O resultado são composições enigmáticas e inesperadamente harmônicas que, ao causar estranhamento, convidam o espectador a tomar tempo para observá-las. A contemplação revela indícios genéticos. O grandeur, a dramaticidade, a exuberância emocional, a vitalidade, a construção do movimento, o uso de texturas contrastantes e os materiais luxuosos dialogam com a pintura barroca dos século 16 e 17, evocando reflexões sobre a sensualidade, a efemeridade da beleza e o excesso de imagens da contemporaneidade. O uso de cores puras remete aos pintores flamengos, enquanto os sutis efeitos de perspectiva sugerem o domínio da lição renascentista (e sua subversão).

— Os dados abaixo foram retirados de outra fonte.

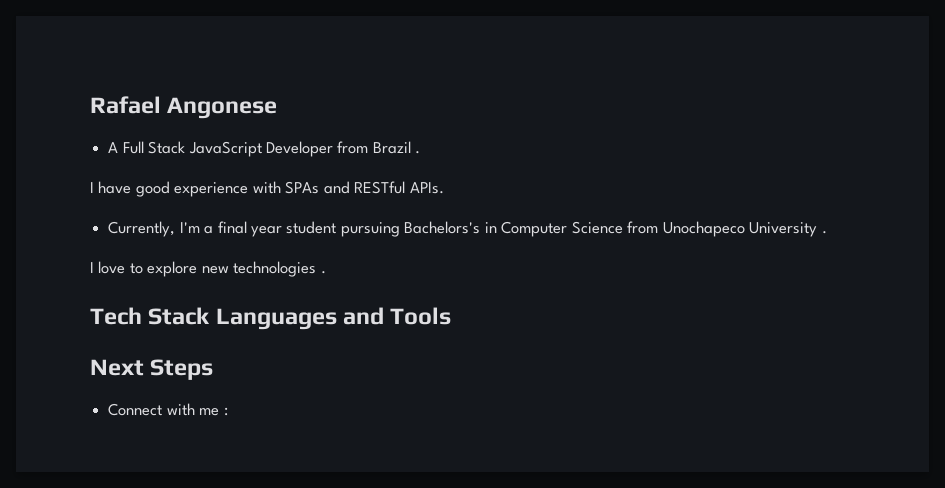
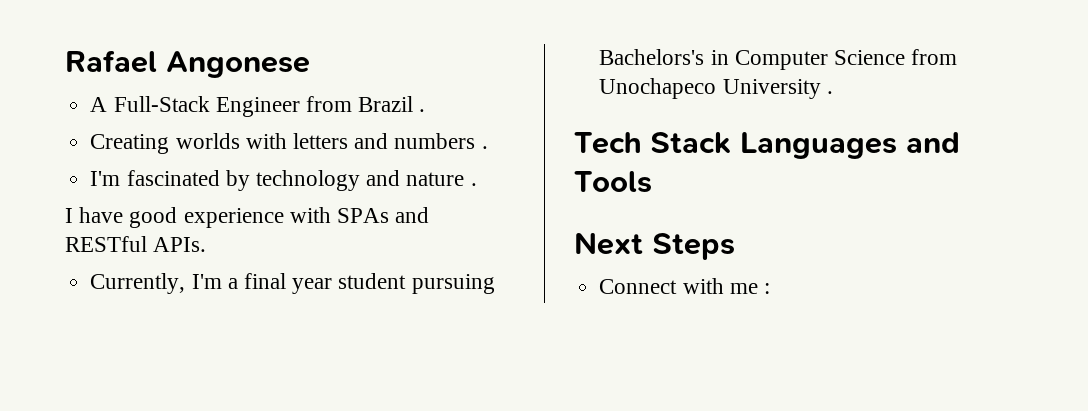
- A Full Stack JavaScript Developer from Brazil .
+ A Full-Stack Engineer from Brazil .
+ Creating worlds with letters and numbers .
+ I'm fascinated by technology and nature .
- I love to explore new technologies .

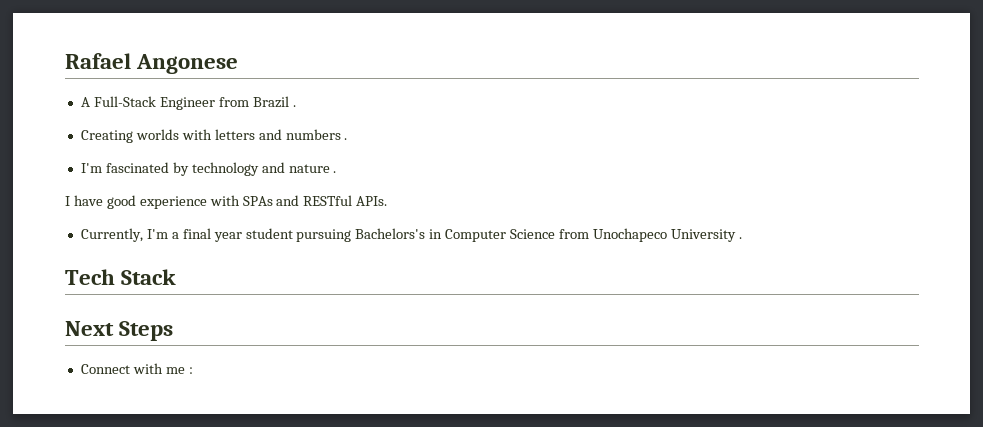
- Tech Stack Languages and Tools
+ Tech Stack

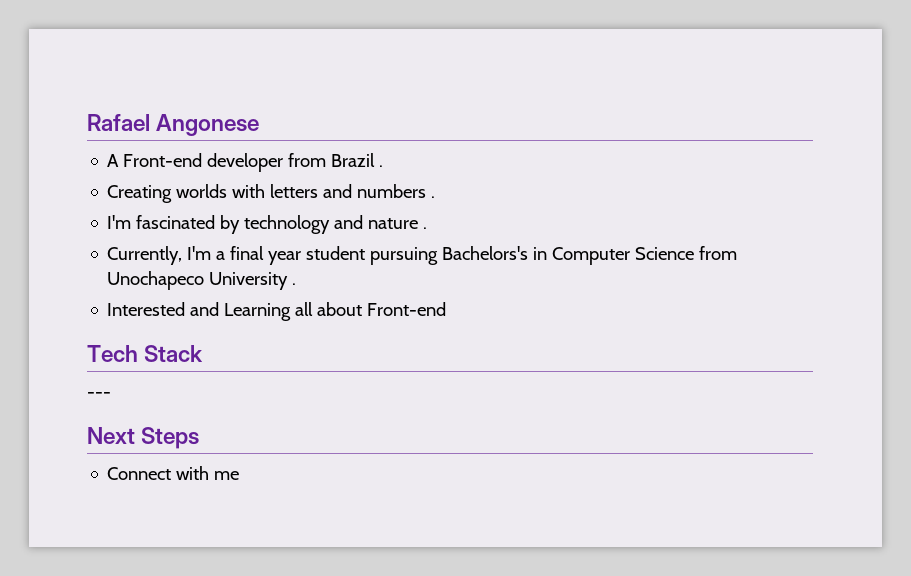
- A Full-Stack Engineer from Brazil .
+ A Front-end developer from Brazil .
- I have good experience with SPAs and RESTful APIs.
+ Interested and Learning all about Front-end
+ ---
- Connect with me :
+ Connect with me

A artista parte dos pressupostos da tradição pictórica para abordar suas inquietações. As referências partem de um repertório emocional, para criar um trabalho em que o aparente transbordamento de elementos segue, no fundo, uma organização precisa.

Em suas aquarelas, Mariana Palma faz sínteses improváveis entre elementos de diferentes origens, ao mesmo tempo em que destacam uma certa leveza de toque e fragilidade, típicas das naturezas-mortas dos Países Baixos. Nas palavras Priscyla Gomes, curadora da exposição Lumina (individual da artista realizada no Instituto Tomie Ohtake em 2020): “Há uma interação de híbridos inesperados à medida que Palma aprimora o rigor de seu desenho e as sutis escolhas de cores. No conjunto, há sinais claros de sedução, muitas vezes explicitados pela confirmação de frutos abertos para mostrar suas estrias. Outras vezes, a natureza das formas refere-se à interação e união de pares masculino-feminino. Metaforicamente, apaixonar-se envolve um acúmulo gradual de tensões e fusões à medida que os corpos se juntam, impulsionados pela cor, dando-lhes um ar vivaz.”